问题
I want to create my own service for scrapyd API, which should return a little more information about running crawler. I get stuck at very beginning: where I should place the module, which will contain that service. If we look at default "scrapyd.conf" it's has a section called services:
[services]
schedule.json = scrapyd.webservice.Schedule
cancel.json = scrapyd.webservice.Cancel
addversion.json = scrapyd.webservice.AddVersion
listprojects.json = scrapyd.webservice.ListProjects
listversions.json = scrapyd.webservice.ListVersions
listspiders.json = scrapyd.webservice.ListSpiders
delproject.json = scrapyd.webservice.DeleteProject
delversion.json = scrapyd.webservice.DeleteVersion
listjobs.json = scrapyd.webservice.ListJobs
so this is the absolute paths to each service in scrapyd package, which placed in dist-packages folder. Is there any way to place my own module, containing service not in dist-packages folder?

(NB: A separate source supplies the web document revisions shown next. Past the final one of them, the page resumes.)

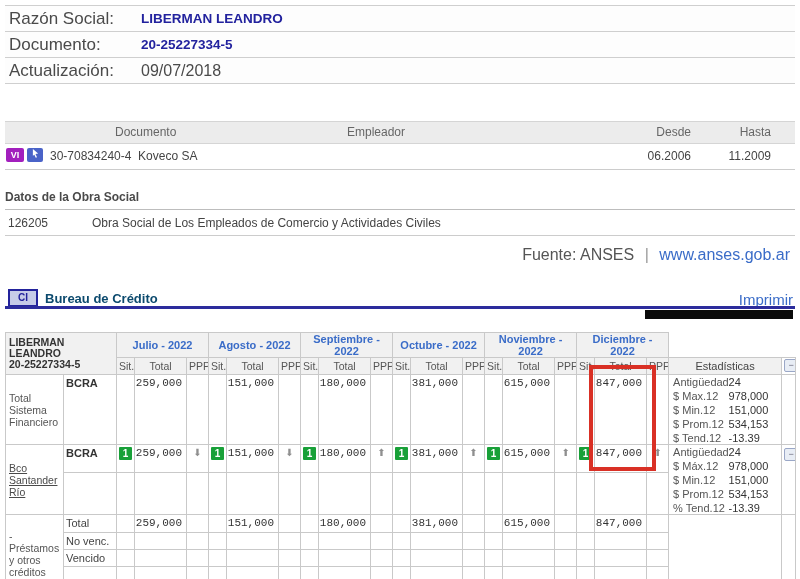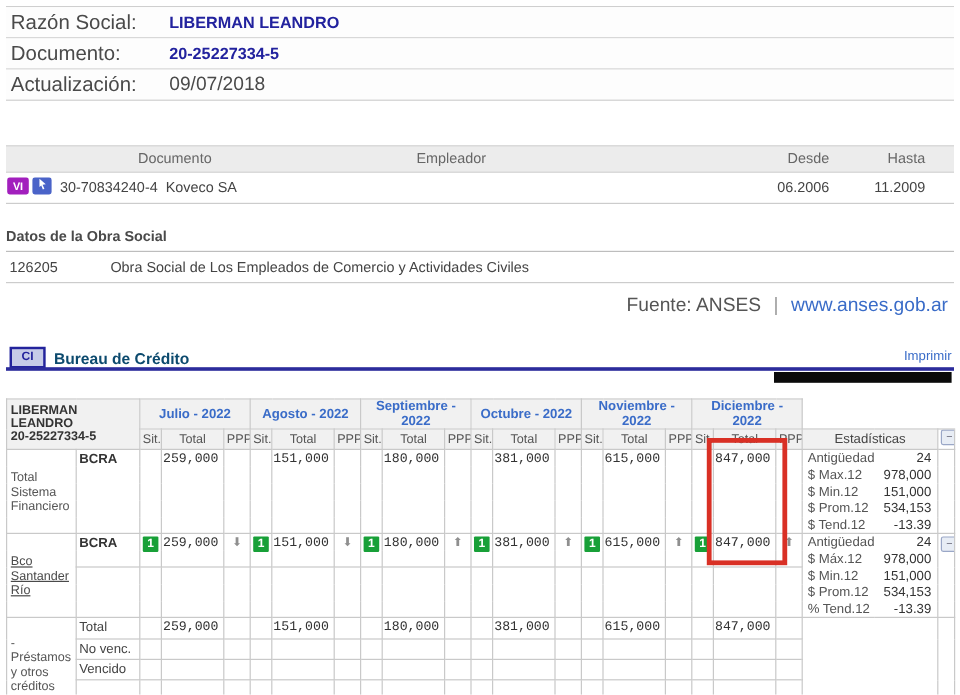"Imprimir" #imprimir { font-size: 11px -> 15px }
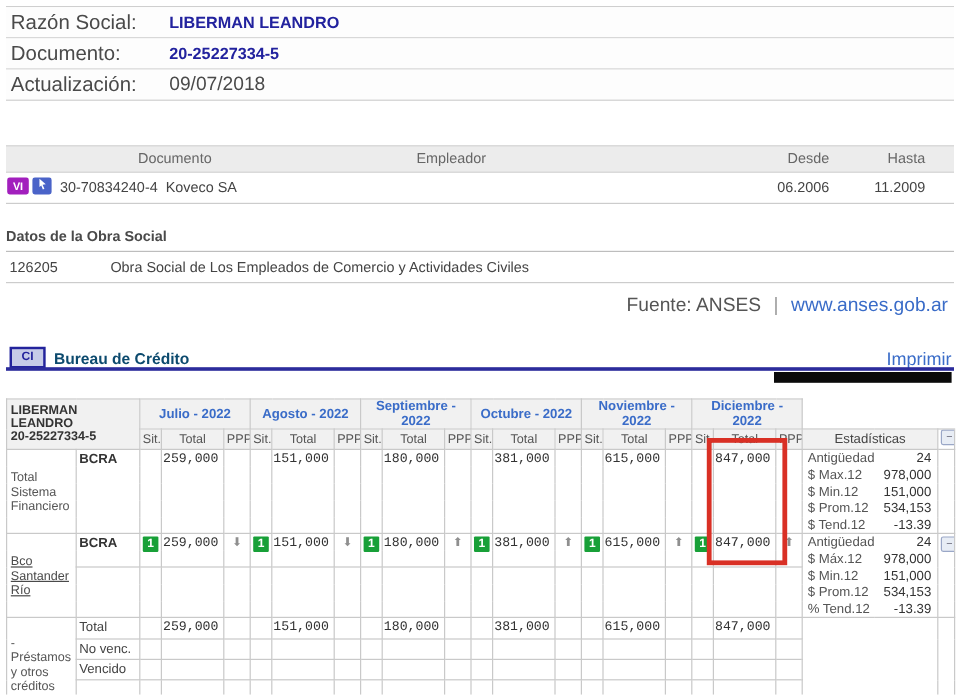"24" td.sv { text-align: right -> none }
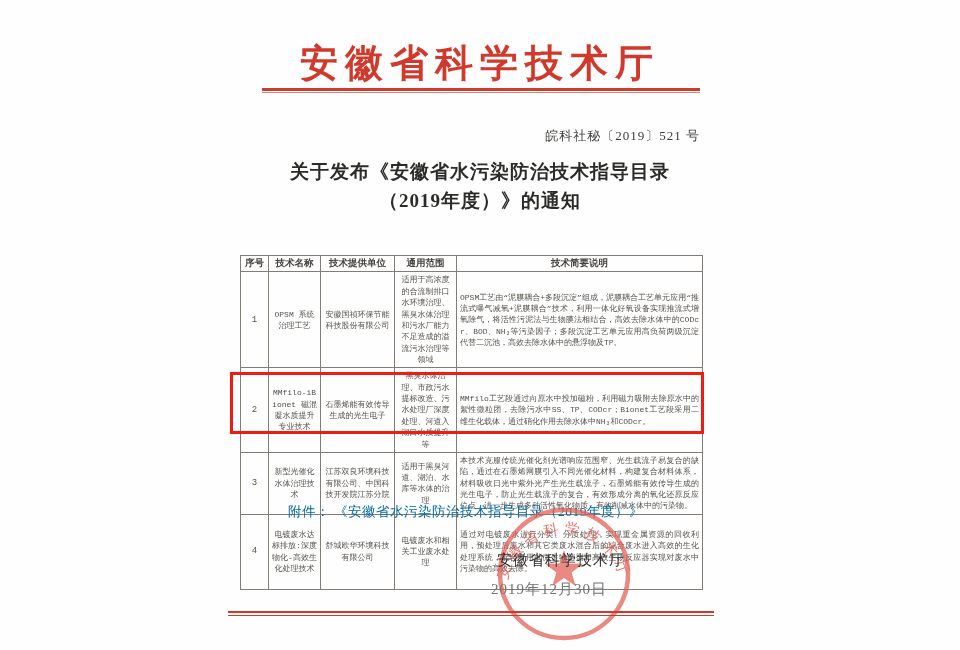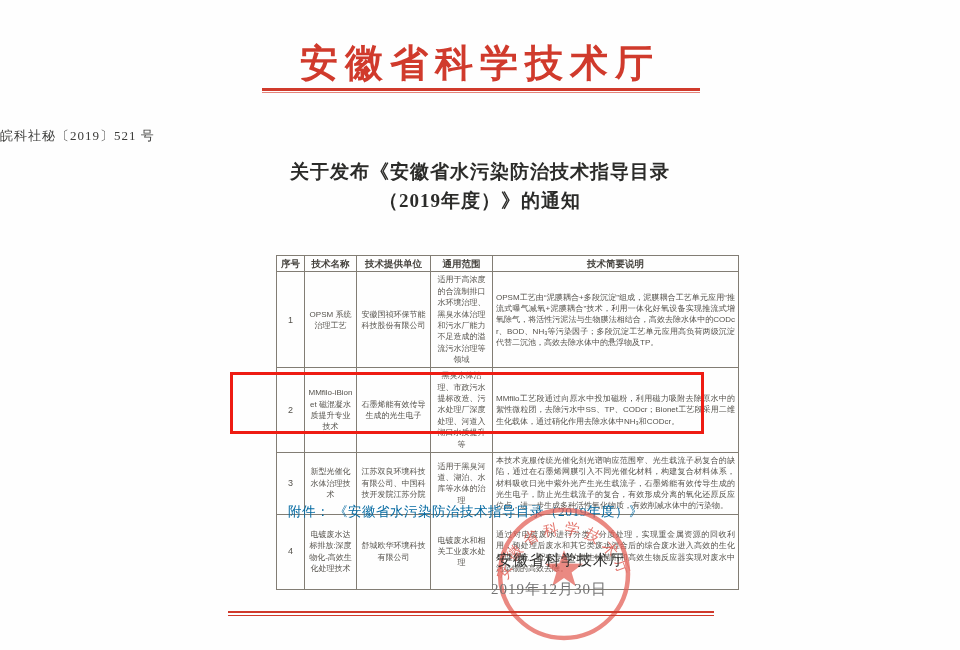"皖科社秘〔2019〕521 号" .doc-number { text-align: left -> right }
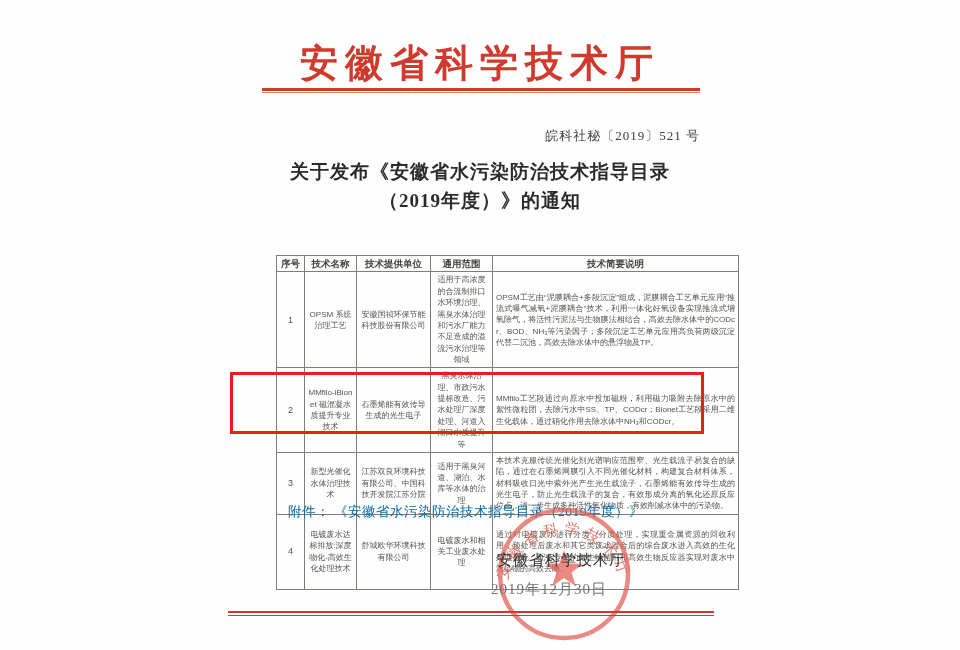"序号" table.techtable { font-family: Liberation Sans, sans-serif -> Liberation Mono, monospace; margin-left: 36px -> none }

upd. Realized that question may be unclear. Scrapy is a framework for parsing data from websites. I have a simple django site from where I can start/stop crawlers for specific region etc (http://54.186.79.236 it's in russian). Manipulating with crawlers occurs through scrapyd API. In default it has a little API's only for start/stop/list crawlers and their logs etc. This APIs are listed in this doc's http://scrapyd.readthedocs.org/en/latest/api.html So above was a little intro, to the question now. I want extend existing API to retrieve more info from running crawler and render it in my website mentioned above. For this I need inherit existing scrapyd.webservice.WsResource and write a service. Its ok with that part if I place that service module in one of 'sys.path' paths. But I want to keep this service containing module in scrapy project folder (for some aesthetic reason). So if I keep it there it argues(predictably) 'No module named' on scrapyd launch.
回答1:
So, I solve my problem according to this.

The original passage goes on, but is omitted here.